Information inconsistencies are also seen in BRI projects. The Ethio-Djibouti Railway project is a good example. This project was financed by the Ethiopian government and by a loan from China’s Exim Bank. Chinese media reported that Exim Bank provided 85pc of the funding. Whereas, Ethiopian media reported that only 70pc of the financing was from Exim Bank. Details are also not quite clear about the total cost of construction, which reached 4.5 billion dollars, at least half a billion more than originally planned. Reutersreported the cost at 4 billion dollars. These inconsistencies may not be severe, but it shows how BRI projects do not have consistent information, leaving room for speculation from various parties on the motive and success of these projects.

Despite the concerns, it is difficult to brand the initiative as a debt trap. The only case that has been a concern is the Sri Lankan port. This is only one project, and the BRI does contain numerous projects.

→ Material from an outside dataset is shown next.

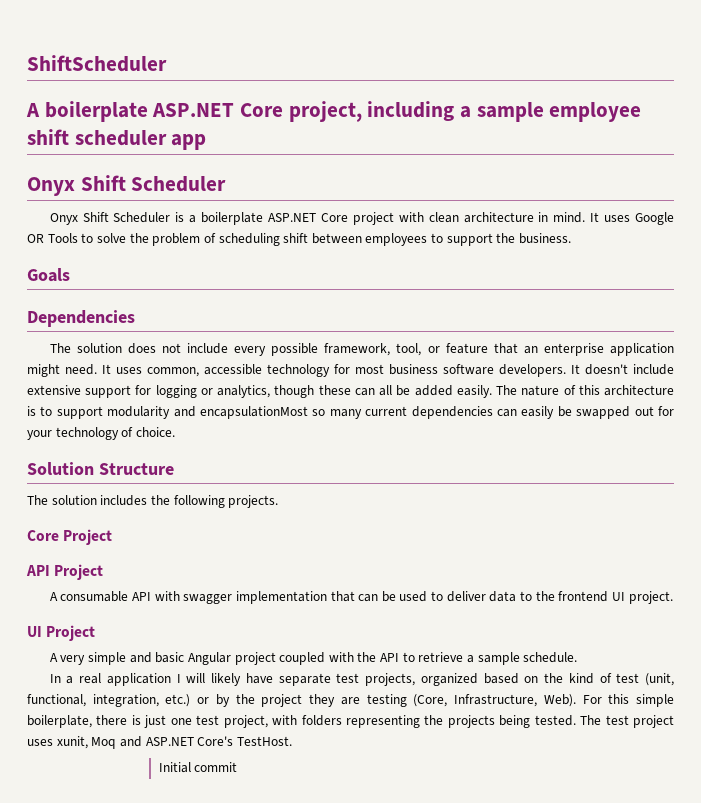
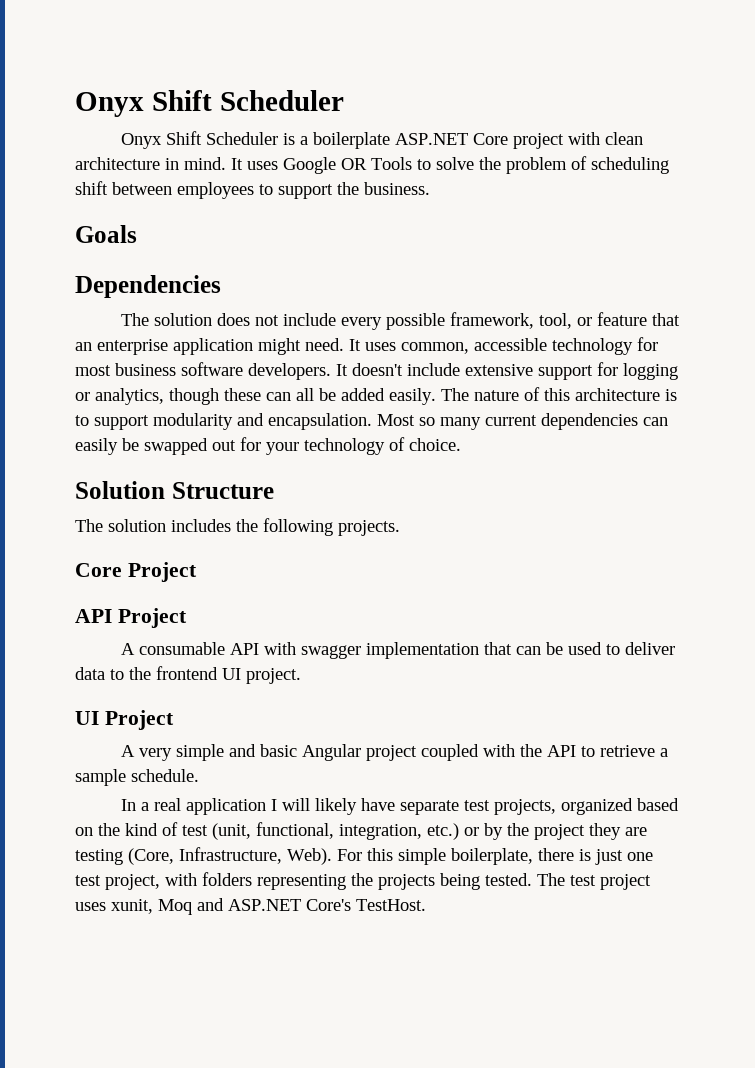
[27,55,167,72] [26,101,642,122] [27,129,207,150] ShiftScheduler // A boilerplate ASP.NET Core project, including a sample employee shift scheduler app // -> (75, 104) none
[200,406,308,419] encapsulationMost -> [268,413,415,430] encapsulation. Most
[158,762,238,773] // Initial commit -> (426, 905) none

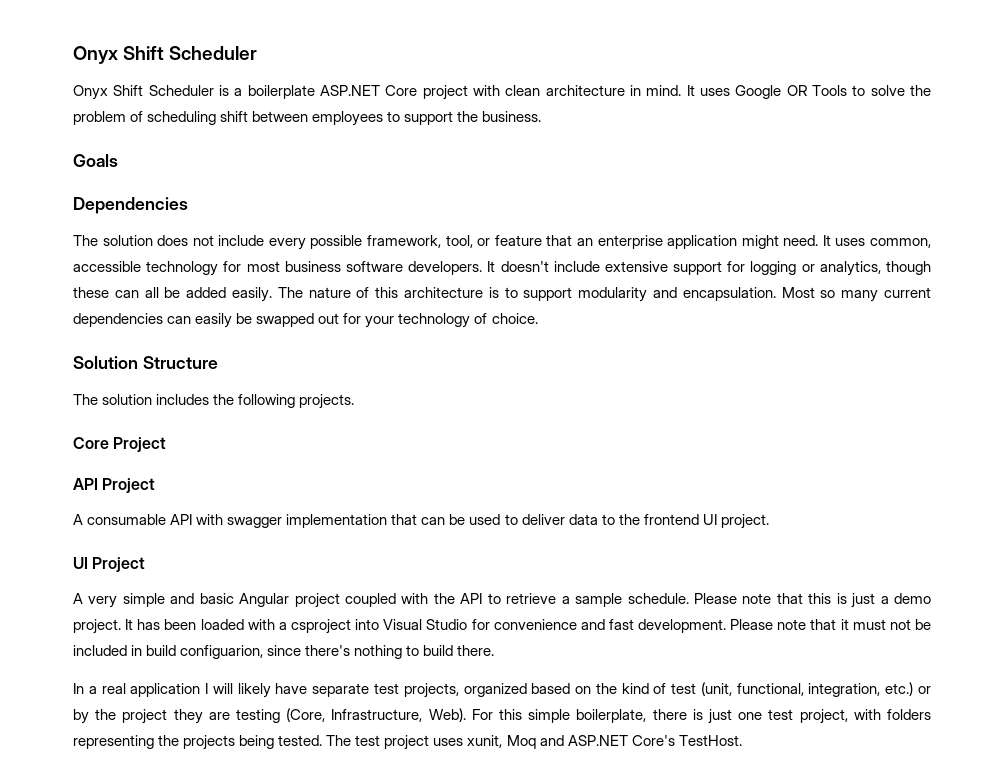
(199, 775) none -> [693,593,931,608] [73,619,931,634] [73,645,495,659] Please note that this is just a demo project. It has been loaded with a csproject into Visual Studio for convenience and fast development. Please note that it must not be included in build configuarion, since there's nothing to build there.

A senior advisor for Asia at the Centre for Strategic and International Studies says the debt trap critique is unfounded. At the end of the day, the Chinese banks want to be repaid. But the advisor said it might reflect China’s views on a country’s right to make its own decisions – "A Chinese view is, ‘Well, that’s not our responsibility. It’s their responsibility.’"

But the common theme from the concerns and the above country cases is the lack of transparency on the projects. And there is a need for transparency in this initiative. Transparency is needed throughout the project life, including information disclosure relating to project financing, siting, tendering, procurement processes, anticipated fiscal, environmental, social and other impacts, project contracts and project implementation. This should not affect confidential information on the project that is expected to remain confidential.

Transparency also prevents debt crises. Organisations, mainly the IMF, whose main purpose is to stabilise the world economy, need information to perform their duty. This means that if the IMF is doing debt sustainability on Djibouti, unless they know how much Djibouti owes China, they are doing that sustainability exercise blindfolded. It also discourages corruption by making firms aware of opportunities, to contest procurement decisions and assure there is accountability and integrity.

The Organisation for Economic Co-operation and Development (OECD) in one study concluded that well-executed consultation processes in infrastructure projects could enhance the legitimacy of the project within the community and foster a sense of shared ownership. This is important to local communities and citizens who will be directly affected by the projects.

Greater transparency regarding BRI projects and their implementation would also help address additional concerns regarding the environmental and social sustainability of BRI projects - which again directly implicates local populations. And finally, it will erode at least some criticism forwarded against the initiative.



PUBLISHED ON Sep 07,2019 [ VOL 20 , NO 1010]



Ahadu Y. Assefa , an LLM student at Greenwich University in London.